Puisque nous sommes réunis ce soir dans ce lieu merveilleux qu’est le Palais de Tokyo, un lieu propice à la créativité, j’ai envie à mon tour de me laisser aller à un peu d’imagination avec vous. Si je devais, ce soir, créer une œuvre d’art et l’exposer ici, j’imaginerai volontiers une installation lumineuse avec l’inscription « 1924 ». 

Pourquoi 1924 ? Et bien parce que c’est la date à laquelle les programmes sont devenus identiques entre les filles et les garçons, la date à laquelle les sciences ont occupé la même place dans l’enseignement délivré aux filles et aux garçons. 
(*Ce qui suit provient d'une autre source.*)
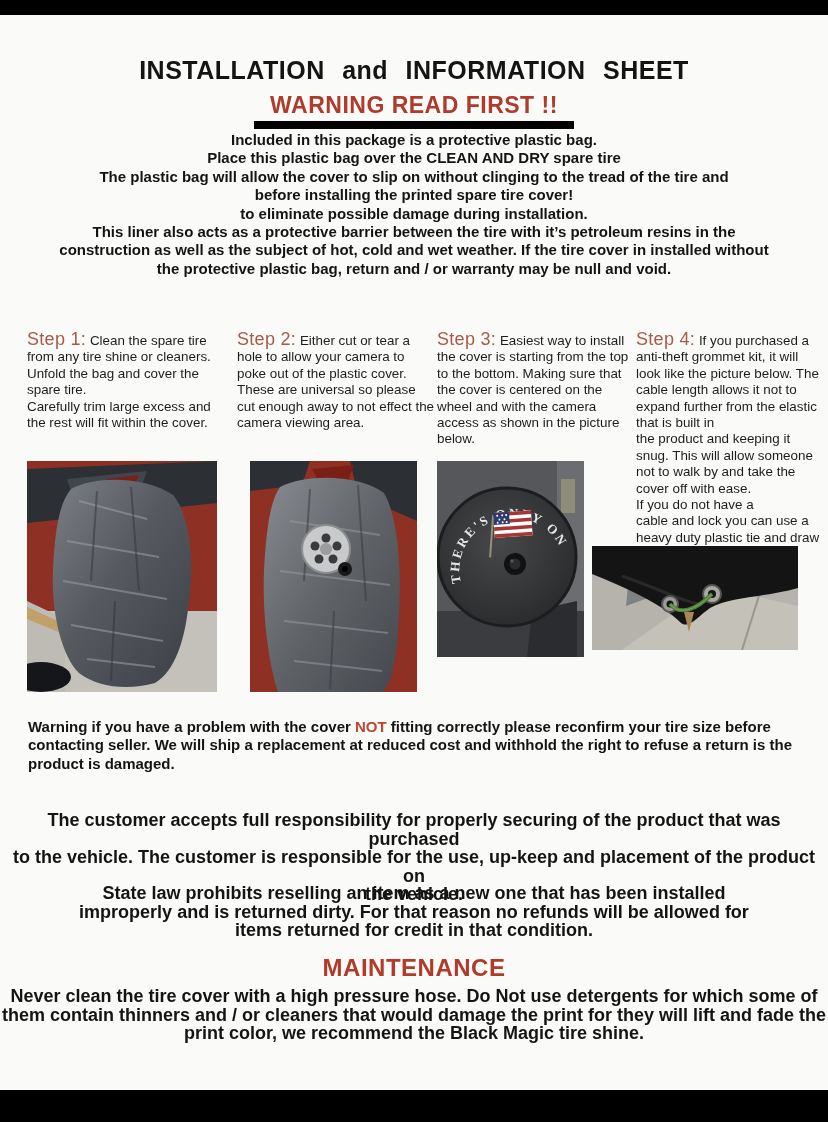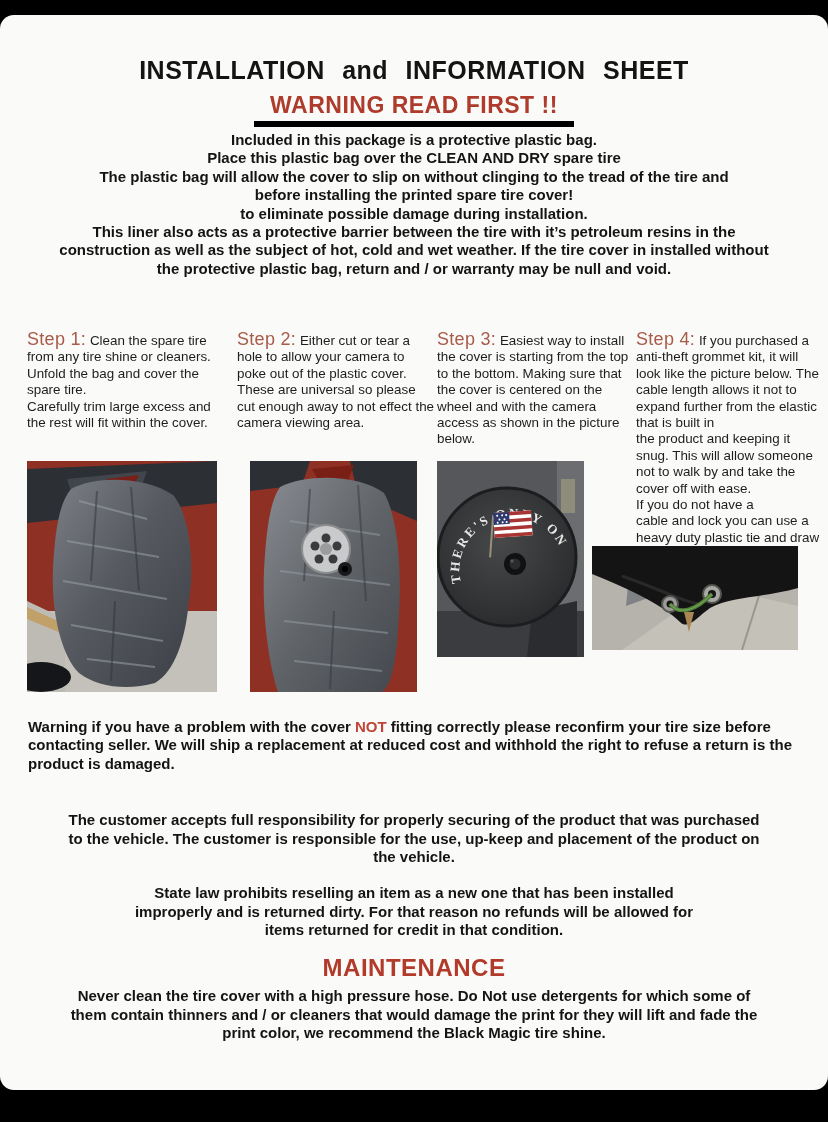--- a/index.html
+++ b/index.html
@@ -13,7 +13,6 @@
   .page{
     position:absolute;left:0;top:15px;width:828px;height:1075px;
     background:#fafaf8;
-    border-radius:14px;
   }
   
   .title{

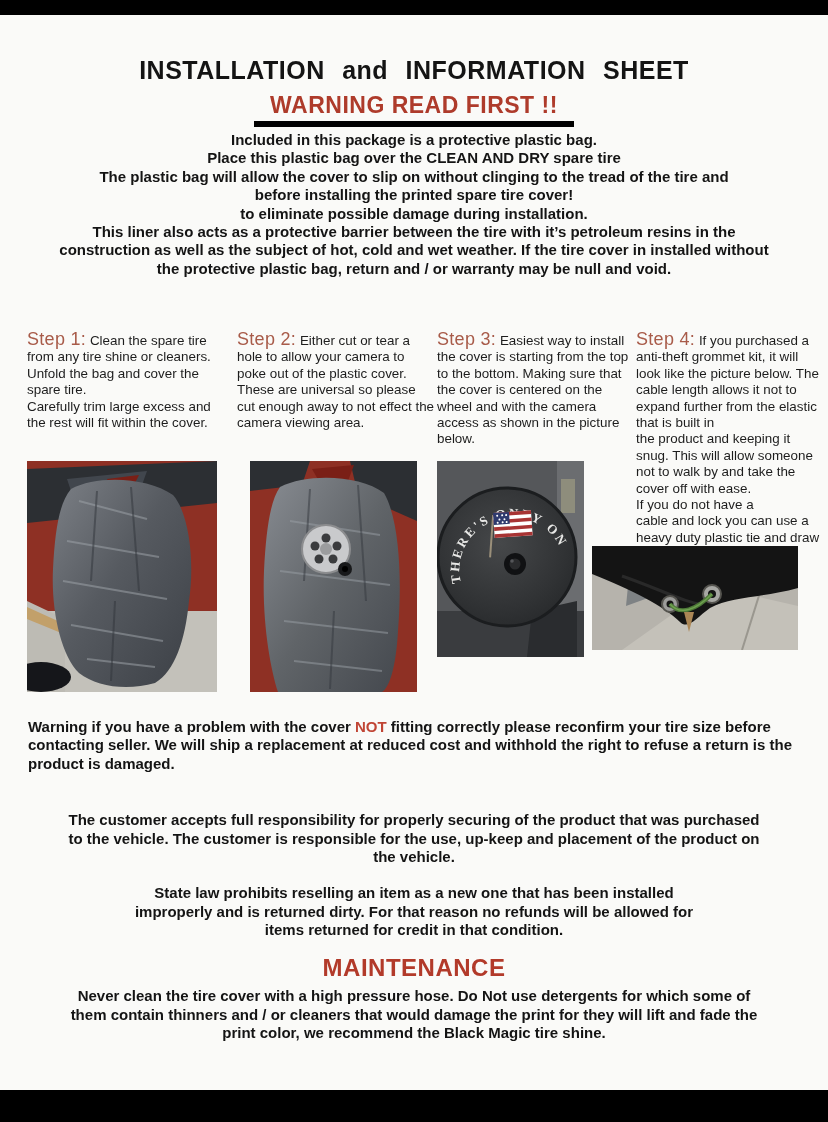--- a/index.html
+++ b/index.html
@@ -23,7 +23,7 @@
   .warn-head{position:absolute;top:77px;left:0;width:100%;text-align:center;}
   .warn-head span{
     display:inline-block;font-size:23px;font-weight:bold;color:#ae3b2b;
-    letter-spacing:.5px;border-bottom:6px solid #000000;padding:0 16px 2px;
+    letter-spacing:.5px;border-bottom:8px solid #000000;padding:0 16px 2px;
   }
   
   .intro{

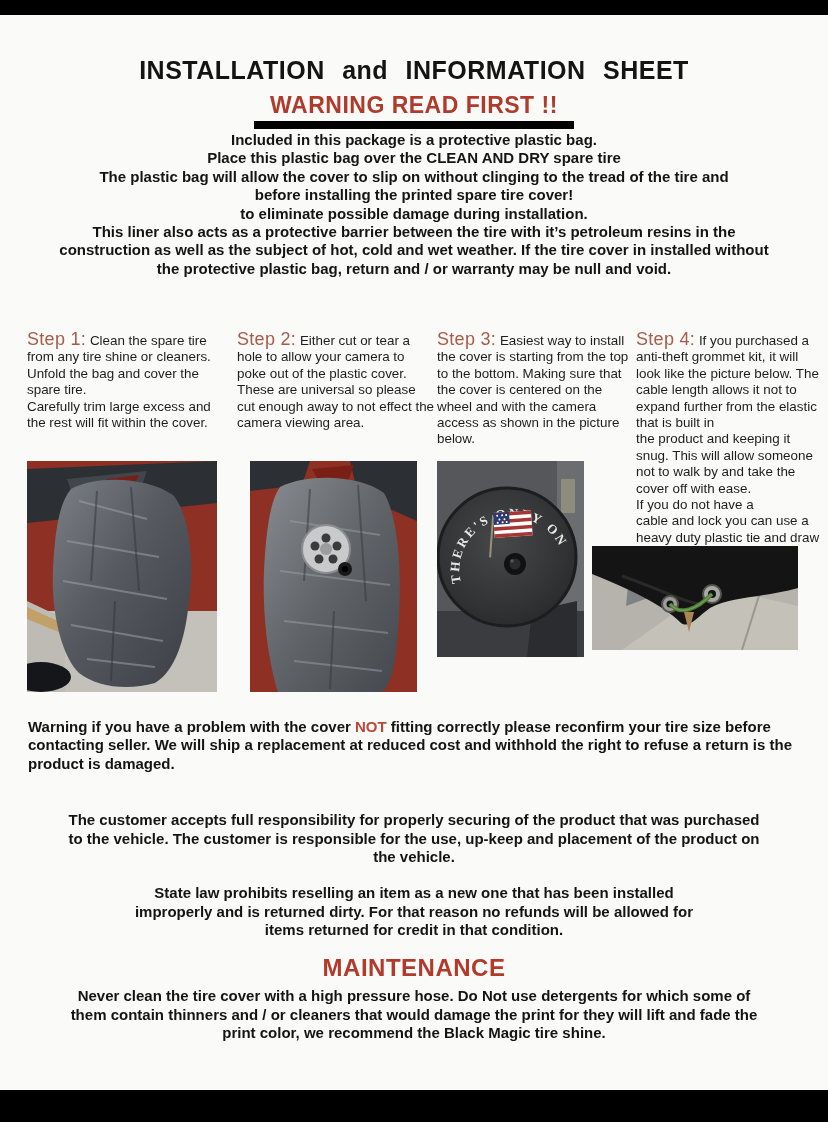--- a/index.html
+++ b/index.html
@@ -59,7 +59,7 @@
   #maintenance-head{top:939px;}
   .center-par{
     position:absolute;left:0;width:100%;text-align:center;
-    font-size:15px;font-weight:bold;color:#141414;line-height:18.5px;
+    font-size:18px;font-weight:bold;color:#141414;line-height:18.5px;
   }
   #liability-par{top:796px;}
   #resale-par{top:869px;}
1924, c’est tard. Et c’est le premier point que je voudrais souligner :

1. Le constat partagé que nous faisons du retard de la place des femmes dans les sciences n’est pas le fruit du hasard. C’est le fruit d’une histoire, longtemps volontaire, d’exclusion des femmes du domaine des sciences. C’est un fait, vous l’avez dit, nous manquons de femmes dans le domaine de sciences.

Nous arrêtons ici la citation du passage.